The provisions of the Commonhold and Leasehold Reform Act 2002, in Section 158 and Schedule 11(4)(1), require that
“A demand for the payment of an administration charge must be accompanied by a summary of the rights and obligations of tenants of dwellings in relation to administration charges”.
Right to withhold
- “A tenant may withhold payment of an administration charge which has been demanded from him if (the requirement to provide the summary) is not complied with in relation to the demand.” “Where a tenant withholds an administration charge under this section, any provisions of the lease in relation to non-payment or late payment of administration charges do not have effect to the period for which he withholds it”
Both form and content of the summary are set out in the Statutory Instrument (wording set out below). It must be in “printed or typewritten form of at least 10 point”.
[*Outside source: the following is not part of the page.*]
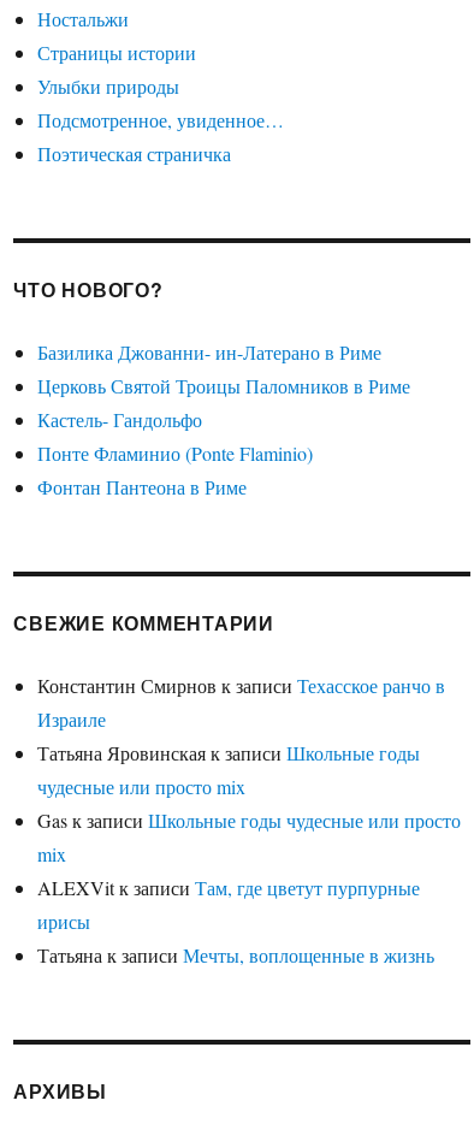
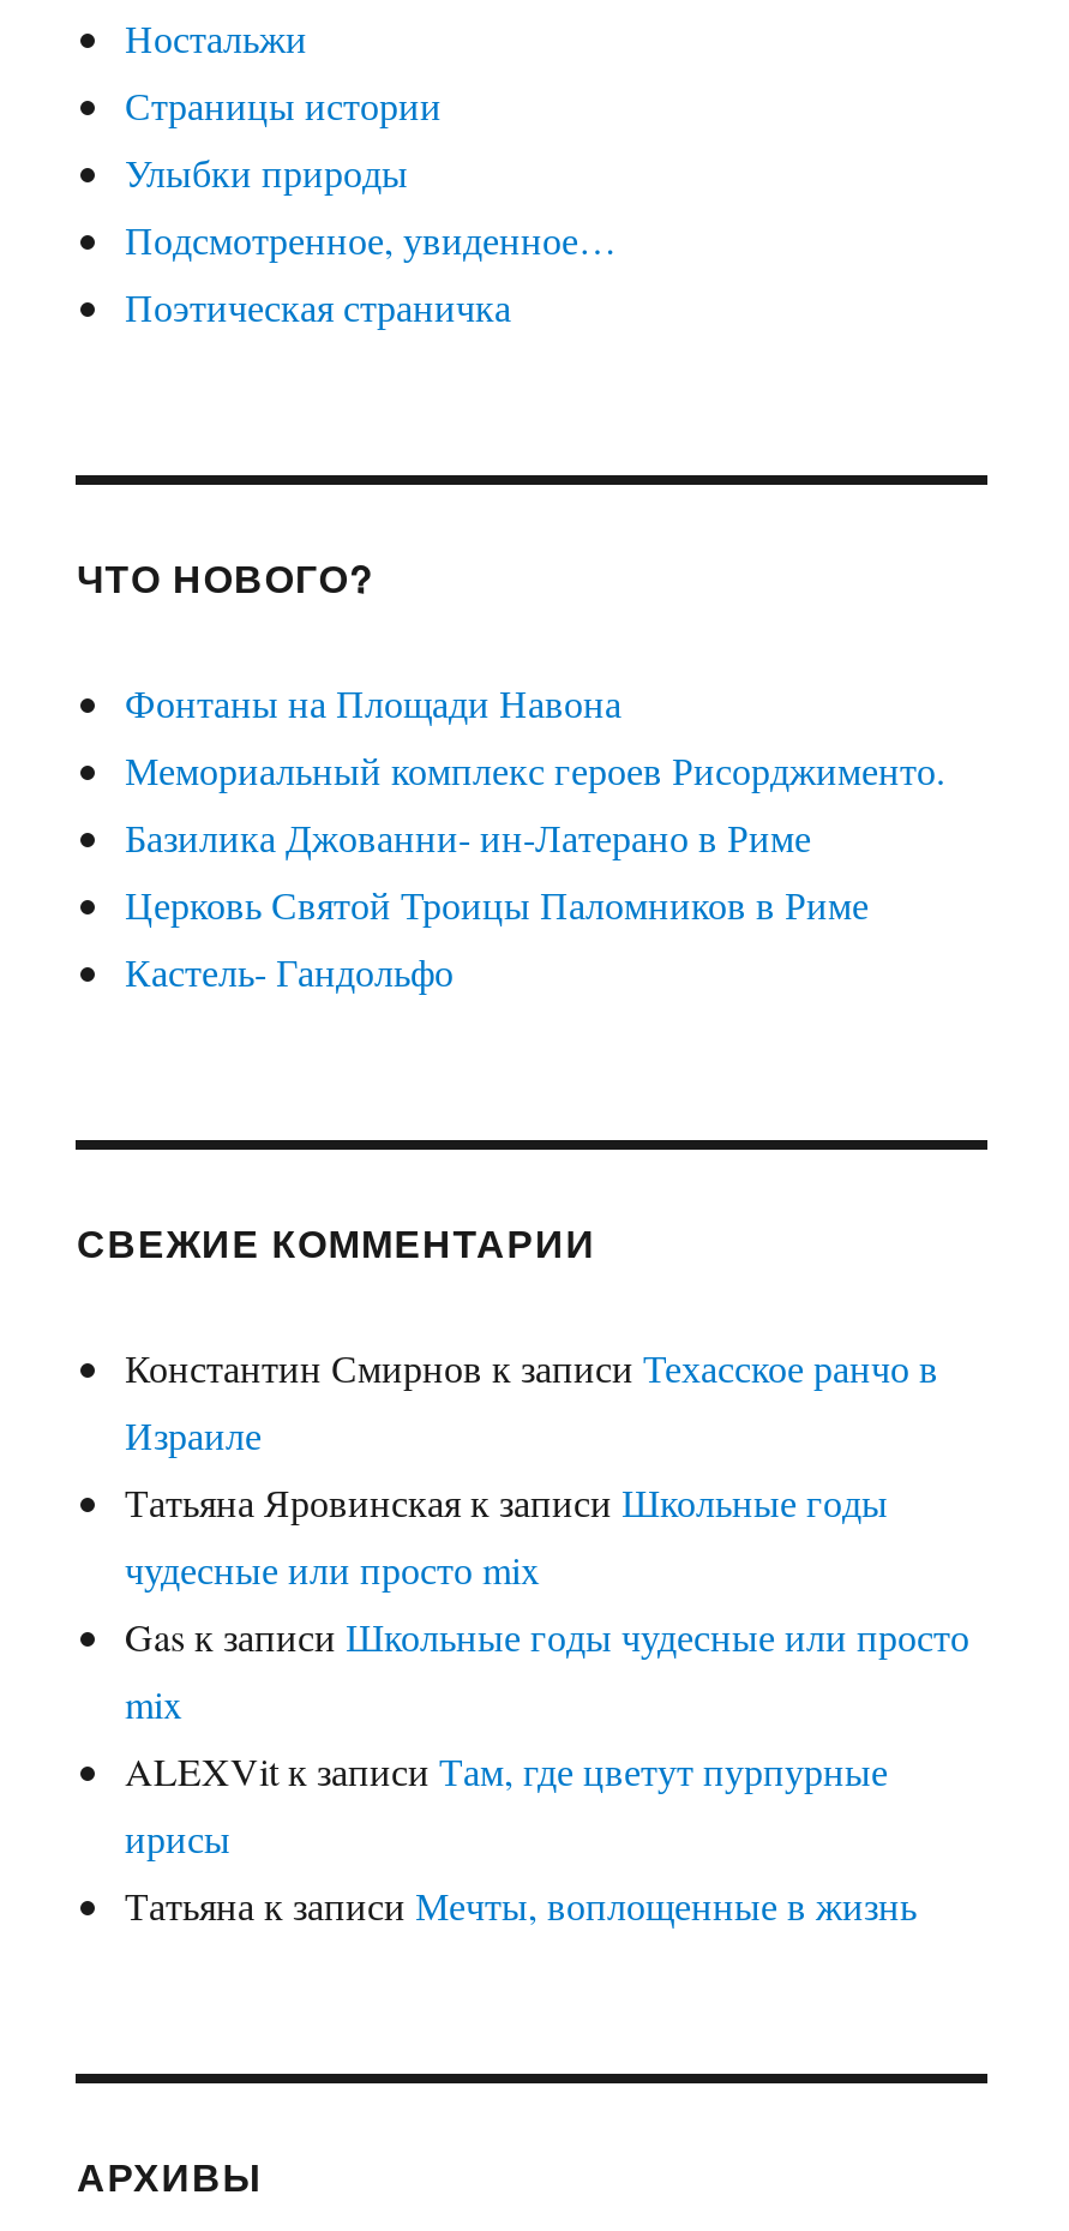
none -> [125,676,945,794] Фонтаны на Площади Навона | Мемориальный комплекс героев Рисорджименто.
moved [38,339,411,432] -> [125,811,869,996]: Базилика Джованни- ин-Латерано в Риме | Церковь Святой Троицы Паломников в Риме | Кастель- Гандольфо
[38,440,313,499] Понте Фламинио (Ponte Flaminio) | Фонтан Пантеона в Риме -> none

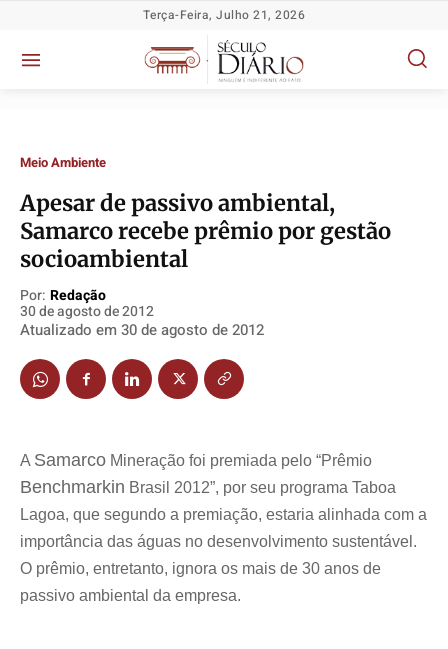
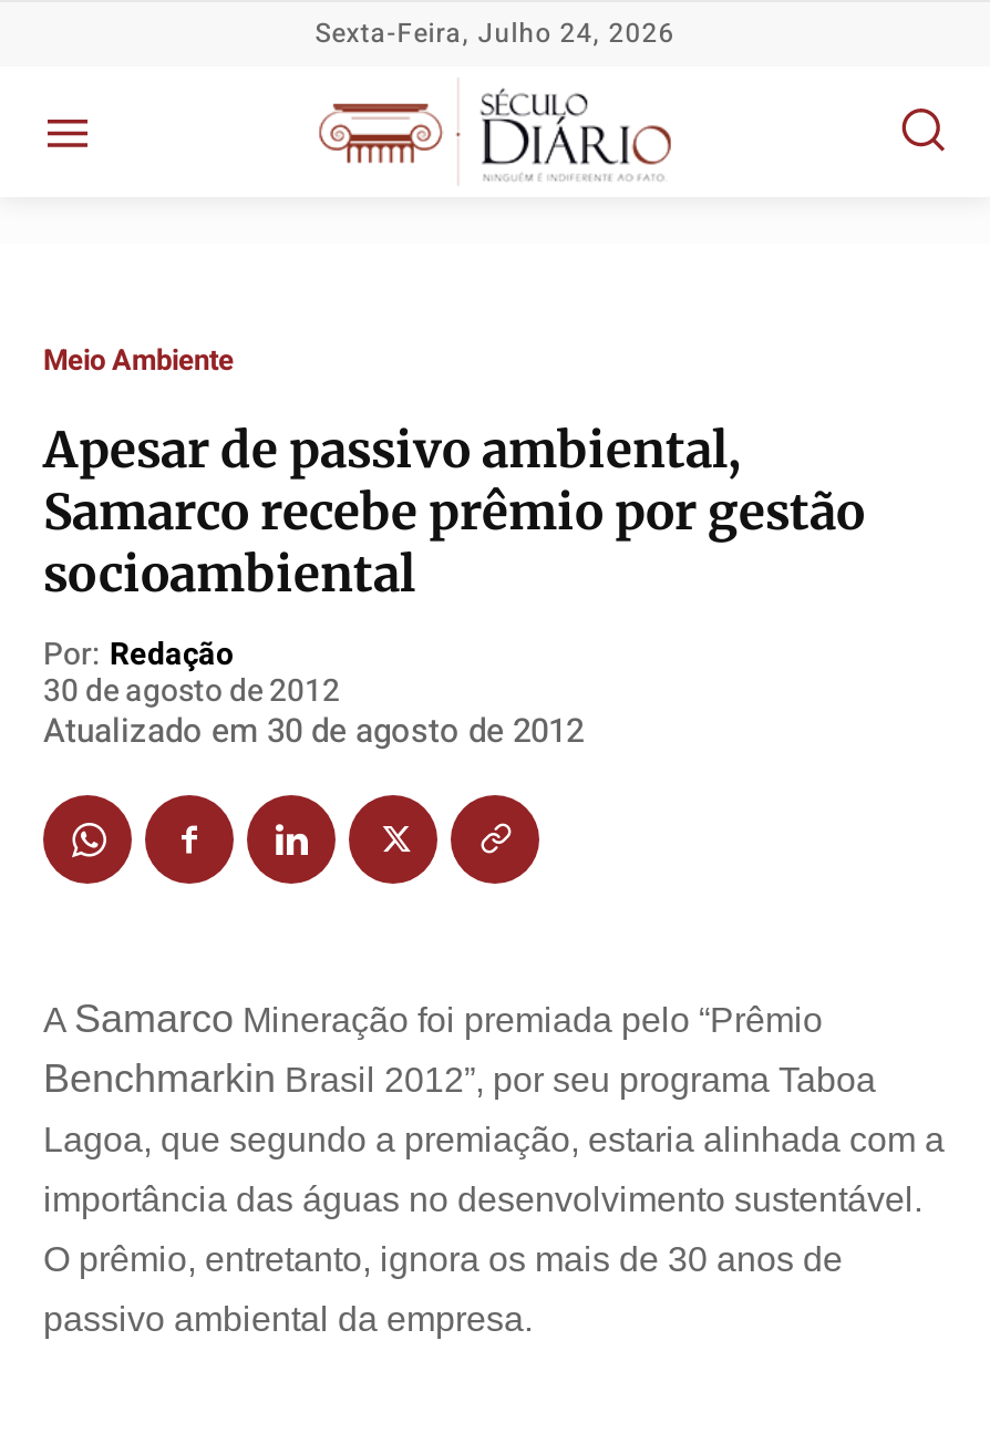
[143,6,305,24] Terça-Feira, Julho 21, 2026 -> [315,13,675,53] Sexta-Feira, Julho 24, 2026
The content of the summary reflects the introduction of the First-tier Tribunal (Property Chamber) in substitution for the Leasehold Valuation Tribunal.
Form and content of summary of rights and obligations
The summary of rights and obligations which must accompany a demand for the payment of an administration charge must be legible in a typewritten or printed form of at least 10 point, and must contain—
- the title “Administration Charges – Summary of tenants’ rights and obligations”; and
- the following statement—
- This summary, which briefly sets out your rights and obligations in relation to administration charges, must by law accompany a demand for administration charges. Unless a summary is sent to you with a demand, you may withhold the administration charge. The summary does not give a full interpretation of the law and if you are in any doubt about your rights and obligations you should seek independent advice.
- An administration charge is an amount which may be payable by you as part of or in addition to the rent directly or indirectly—
- for or in connection with the grant of an approval under your lease, or an application for such approval;
- for or in connection with the provision of information or documents;
- in respect of your failure to make any payment due under your lease; or
- in connection with a breach of a covenant or condition of your lease.
If you are liable to pay an administration charge, it is payable only to the extent that the amount is reasonable.
- Any provision contained in a grant of a lease under the right to buy under the Housing Act 1985, which claims to allow the landlord to charge a sum for consent or approval, is void.
- You have the right to ask the First-tier Tribunal whether an administration charge is payable. You may make a request before or after you have paid the administration charge. If the tribunal determines the charge is payable, the tribunal may also determine—
- who should pay the administration charge and who it should be paid to;
- the amount;
- the date it should be paid by; and
- how it should be paid.
However, you do not have this right where—
- a matter has been agreed to or admitted by you;
- a matter has been, or is to be, referred to arbitration or has been determined by arbitration and you agreed to go to arbitration after the disagreement about the administration charge arose; or
- a matter has been decided by a court.
- You have the right to apply to the First-tier Tribunal for an order varying the lease on the grounds that any administration charge specified in the lease, or any formula specified in the lease for calculating an administration charge is unreasonable.
- 6. Where you seek a determination or order from the First-tier Tribunal, you will have to pay an application fee and, where the matter proceeds to an oral hearing, a hearing fee, unless you qualify for fee remission or exemption. Making such an application may incur additional costs, such as professional fees, which you may have to pay.
- The First-tier Tribunal and the Upper Tribunal (in determining an appeal against a decision of the First-tier Tribunal) have the power to award costs in accordance with Section 29 of the Tribunal,Courts and Enforcement Act 2007.
- Your lease may give your landlord a right of re-entry or forfeiture where you have failed to pay charges which are properly due under the lease. However, to exercise this right, the landlord must meet all the legal requirements and obtain a court order. A court order will only be granted if you have admitted you are liable to pay the amount or it is finally determined by a court, a tribunal or by arbitration that the amount is due. The court has a wide discretion in granting such an order and it will take into account all the circumstances of the case.